Calloplesiops altivelis (Comet)

Distribution

Calloplesiops altivelis is widespread in all the tropical Indo-Pacific and is often available on the market.

Description

Calloplesiops altivelis presents a body with a rather extended and quite thin back. Its very extended fins make it optically bigger and its dark surface is saturated with little white spots. The dorsal fin in the ending posterior part shows a big ocular spot.

Size

It reaches 16 centimetres; the female usually remains smaller than the male.

Environment

This species leads a rather hidden existence, is territorial and mainly stays in fissures or small cavities, often in the most external part of the reef.

Maintenance in aquarium

A spotted moray (Gymnothorax meleagris).

A spotted moray (Gymnothorax meleagris).

These fishes are extraordinarily suitable for a reef aquarium, as long as the latter is correctly structured with passages, fissures and cavities. It is possible to attempt the realisation of hiding places so as to make them inspectable by the aquarist, for example by using a posterior corner of the aquarium obscuring the lateral glass with a removable black cardboard. Calloplesiops altivelis is an ambush predator, which just for this reason is provided with a certain metabolism and is satisfied even with only one feeding per day. Initially it is advisable to feed these fishes in a very targeted way directly inside their shelter, since they are very reluctant to leave the nest at the beginning. However, well-acclimatised individuals quickly learn to approach the hand or the tweezers during the feeding. They look like timid animals, preferring to stay sheltered, but despite being peaceful they are also rich in temperament. They even fight against extremely territorial fishes! It would be appropriate to always breed them in couples, choosing fishes of very different sizes to avoid fights. They are fishes that change their gender from female to male. If a couple has formed, the same remains stable from the gender point of view, at least until the male remains healthy and dominant. If it gets ill or dies, the female changes into a male in a short time.

Feeding

In nature the Calloplesiops mainly feed on crustaceans. In aquarium they almost immediately accept any kind of frozen food, sometimes even the feed in flakes. If adequately fed, they will almost never attack shrimps or little fishes. On the contrary, these fishes sometimes let themselves be cleaned by shrimps like the Lysmata amboinensis.

Reproduction and behavior

The guard on the eggs of these fishes. The apparent eye is always highlighted a lot, and the fish shows its posterior part. This corresponds exactly to the size of the spotted moray that looks out its nest.

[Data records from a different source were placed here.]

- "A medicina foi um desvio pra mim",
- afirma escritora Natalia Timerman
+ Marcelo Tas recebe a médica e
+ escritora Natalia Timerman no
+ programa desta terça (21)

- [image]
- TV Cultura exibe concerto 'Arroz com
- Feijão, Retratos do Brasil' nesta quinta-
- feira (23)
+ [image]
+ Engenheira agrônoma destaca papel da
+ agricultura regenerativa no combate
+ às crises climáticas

The guard on the eggs of these fishes. The apparent eye is always highlighted a lot, and the fish shows its posterior part. This corresponds exactly to the size of the spotted moray that looks out its nest.

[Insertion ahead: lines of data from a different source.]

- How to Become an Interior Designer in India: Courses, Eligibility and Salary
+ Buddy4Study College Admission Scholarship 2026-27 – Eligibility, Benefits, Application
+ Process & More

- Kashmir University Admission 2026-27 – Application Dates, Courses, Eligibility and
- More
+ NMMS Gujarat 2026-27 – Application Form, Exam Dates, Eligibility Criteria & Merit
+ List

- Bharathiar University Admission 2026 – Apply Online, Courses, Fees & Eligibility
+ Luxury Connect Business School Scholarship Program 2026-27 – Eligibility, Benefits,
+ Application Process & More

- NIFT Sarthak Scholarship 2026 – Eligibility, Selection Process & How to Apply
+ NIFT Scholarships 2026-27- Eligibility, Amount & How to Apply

Calloplesiops altivelis, as long as the feed provided is good, regularly engages in reproduction activities. The courting (even in nature!) always happens in a very tempestuous way. Often, the female has to suffer damages to the fins, which however heal within a few days. The lump of eggs is fixed to the upper part of their cavity, and surveilled for the entire period of five, six days until the hatching. The just hatched young fishes, then, no longer benefit from the surveillance of the parent, who however does not intend to devour them. A great amazement is raised by the function of the apparent eye on the fin during the phase of surveillance on the eggs: the male cover them, by continuously standing in front of them with the fins widely spread. In case of disturbance or threat by a predator, it slowly moves backwards in the direction of the danger, showing the false eye that on the whole makes everything very similar to the head of a moray (Gymnothorax meleagris). This behaviour of defence and appearance is part of the most representative examples in this respect (McCosker 1977, Thaler 1997, 2000). These fishes have been reproduced several times in aquarium: H. Wassink (1988) was the first, followed by Blok (1988) and then by W. Mai, even to the third generation. In an unpleasant article of his (Mai, 2001), describes in great detail the difficulties during the administration of food and the raising of the young fishes: he removed the eggs shortly before the hatching, since the just hatched larvae, unlike it usually happens for other fishes, do not swim towards a light source and therefore are difficult to collect. The feeding (the Brachionus are not accepted, while the nauplii of Artemia are only starting from the 16th day) and the techniques to adopt with these young fishes, extremely sensitive to stress, are also described with great attention and should represent for any committed breeder of marine fishes a real challenge!